Voor In 't Holt Anne F, Wattel Agnes A, Boers Stefan A, Jansen Ruud, Hays John P, Goessens Wil H F, Vos Margreet C
Department of Medical Microbiology and Infectious Diseases, Erasmus MC University Medical Center, Rotterdam, The Netherlands.
Department of Molecular Biology, Regional Laboratory of Public Health, Haarlem, The Netherlands.
PLoS One. 2016 Jul 27;11(7):e0160156. doi: 10.1371/journal.pone.0160156. eCollection 2016.
Since the year 2000 there has been a sharp increase in the prevalence of healthcare-related infections caused by extended-spectrum beta-lactamase (ESBL)-producing Escherichia coli. However, the high community prevalence of ESBL-producing E. coli isolates means that many E. coli typing techniques may not be suitable for detecting E. coli transmission events. Therefore, we investigated if High-throughput MultiLocus Sequence Typing (HiMLST) and/or Raman spectroscopy were suitable techniques for detecting recent E. coli transmission events.
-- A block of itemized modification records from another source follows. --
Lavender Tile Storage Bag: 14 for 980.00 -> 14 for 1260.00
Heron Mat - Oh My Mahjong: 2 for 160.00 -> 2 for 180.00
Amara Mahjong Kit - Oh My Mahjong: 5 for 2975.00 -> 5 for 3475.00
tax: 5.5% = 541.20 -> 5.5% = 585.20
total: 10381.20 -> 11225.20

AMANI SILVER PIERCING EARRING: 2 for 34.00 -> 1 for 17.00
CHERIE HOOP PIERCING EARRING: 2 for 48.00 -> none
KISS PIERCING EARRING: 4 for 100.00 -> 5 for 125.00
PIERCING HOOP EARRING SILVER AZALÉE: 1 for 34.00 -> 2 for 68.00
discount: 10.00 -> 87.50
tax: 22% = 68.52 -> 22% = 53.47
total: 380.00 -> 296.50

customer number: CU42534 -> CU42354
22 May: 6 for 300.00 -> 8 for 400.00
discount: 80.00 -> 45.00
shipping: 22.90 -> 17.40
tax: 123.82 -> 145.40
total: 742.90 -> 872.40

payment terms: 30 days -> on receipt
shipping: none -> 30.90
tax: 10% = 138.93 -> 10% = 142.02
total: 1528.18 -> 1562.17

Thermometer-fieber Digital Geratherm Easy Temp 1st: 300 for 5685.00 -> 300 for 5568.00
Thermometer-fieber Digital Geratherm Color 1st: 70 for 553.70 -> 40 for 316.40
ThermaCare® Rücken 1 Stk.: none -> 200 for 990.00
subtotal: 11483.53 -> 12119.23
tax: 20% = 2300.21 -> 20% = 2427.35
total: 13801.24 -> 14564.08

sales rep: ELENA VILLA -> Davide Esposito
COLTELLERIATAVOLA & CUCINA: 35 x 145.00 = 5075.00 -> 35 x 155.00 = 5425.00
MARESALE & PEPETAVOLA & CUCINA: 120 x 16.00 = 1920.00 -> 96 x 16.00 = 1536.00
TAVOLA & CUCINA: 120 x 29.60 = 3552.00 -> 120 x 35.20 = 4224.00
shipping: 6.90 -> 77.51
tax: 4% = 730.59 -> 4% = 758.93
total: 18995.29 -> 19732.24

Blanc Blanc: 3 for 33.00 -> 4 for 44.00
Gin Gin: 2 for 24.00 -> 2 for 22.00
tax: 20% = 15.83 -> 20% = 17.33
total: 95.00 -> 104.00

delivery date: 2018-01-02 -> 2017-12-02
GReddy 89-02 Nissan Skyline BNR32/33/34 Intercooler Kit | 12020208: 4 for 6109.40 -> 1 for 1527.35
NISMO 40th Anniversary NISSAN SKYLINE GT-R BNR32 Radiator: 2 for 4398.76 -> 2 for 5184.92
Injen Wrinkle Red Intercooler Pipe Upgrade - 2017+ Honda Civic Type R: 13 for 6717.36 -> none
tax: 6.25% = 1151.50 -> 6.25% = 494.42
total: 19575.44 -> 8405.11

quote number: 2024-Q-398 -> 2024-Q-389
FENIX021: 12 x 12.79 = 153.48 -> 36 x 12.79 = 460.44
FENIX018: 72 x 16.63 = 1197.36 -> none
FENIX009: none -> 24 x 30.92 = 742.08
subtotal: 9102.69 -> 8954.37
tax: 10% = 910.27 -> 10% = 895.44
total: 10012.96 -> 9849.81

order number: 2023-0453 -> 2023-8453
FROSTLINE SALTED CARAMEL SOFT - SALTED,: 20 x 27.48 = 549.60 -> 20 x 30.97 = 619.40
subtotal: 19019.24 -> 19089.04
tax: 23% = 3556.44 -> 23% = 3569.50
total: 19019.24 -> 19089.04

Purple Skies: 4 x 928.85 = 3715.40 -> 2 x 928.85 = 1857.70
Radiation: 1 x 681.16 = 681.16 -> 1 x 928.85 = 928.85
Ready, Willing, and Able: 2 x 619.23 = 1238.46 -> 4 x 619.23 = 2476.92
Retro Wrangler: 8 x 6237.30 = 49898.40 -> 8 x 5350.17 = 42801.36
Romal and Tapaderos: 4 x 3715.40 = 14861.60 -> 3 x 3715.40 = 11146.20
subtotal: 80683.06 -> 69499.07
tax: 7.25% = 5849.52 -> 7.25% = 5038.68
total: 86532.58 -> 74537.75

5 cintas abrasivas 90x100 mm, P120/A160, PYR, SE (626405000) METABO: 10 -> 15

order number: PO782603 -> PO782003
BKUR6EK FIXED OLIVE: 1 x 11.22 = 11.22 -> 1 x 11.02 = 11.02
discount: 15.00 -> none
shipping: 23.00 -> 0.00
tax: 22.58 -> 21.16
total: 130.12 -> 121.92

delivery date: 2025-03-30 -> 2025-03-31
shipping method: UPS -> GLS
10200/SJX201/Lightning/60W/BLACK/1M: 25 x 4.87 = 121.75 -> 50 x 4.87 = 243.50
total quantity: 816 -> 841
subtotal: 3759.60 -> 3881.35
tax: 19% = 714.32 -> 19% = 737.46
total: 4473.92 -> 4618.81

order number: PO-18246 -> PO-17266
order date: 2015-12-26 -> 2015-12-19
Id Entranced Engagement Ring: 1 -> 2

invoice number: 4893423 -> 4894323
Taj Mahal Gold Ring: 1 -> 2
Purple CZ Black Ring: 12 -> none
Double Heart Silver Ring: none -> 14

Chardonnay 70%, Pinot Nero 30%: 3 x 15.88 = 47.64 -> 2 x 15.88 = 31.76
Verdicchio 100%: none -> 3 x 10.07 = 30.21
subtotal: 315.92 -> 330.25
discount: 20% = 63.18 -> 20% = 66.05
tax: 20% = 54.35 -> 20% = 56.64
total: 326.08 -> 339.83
This study was conducted from January until December 2010 at Erasmus University Medical Center, Rotterdam, the Netherlands. Isolates were typed using HiMLST and Raman spectroscopy. A genetic cluster was defined as two or more patients carrying identical isolates. We used predefined definitions for epidemiological relatedness to assess healthcare-related transmission.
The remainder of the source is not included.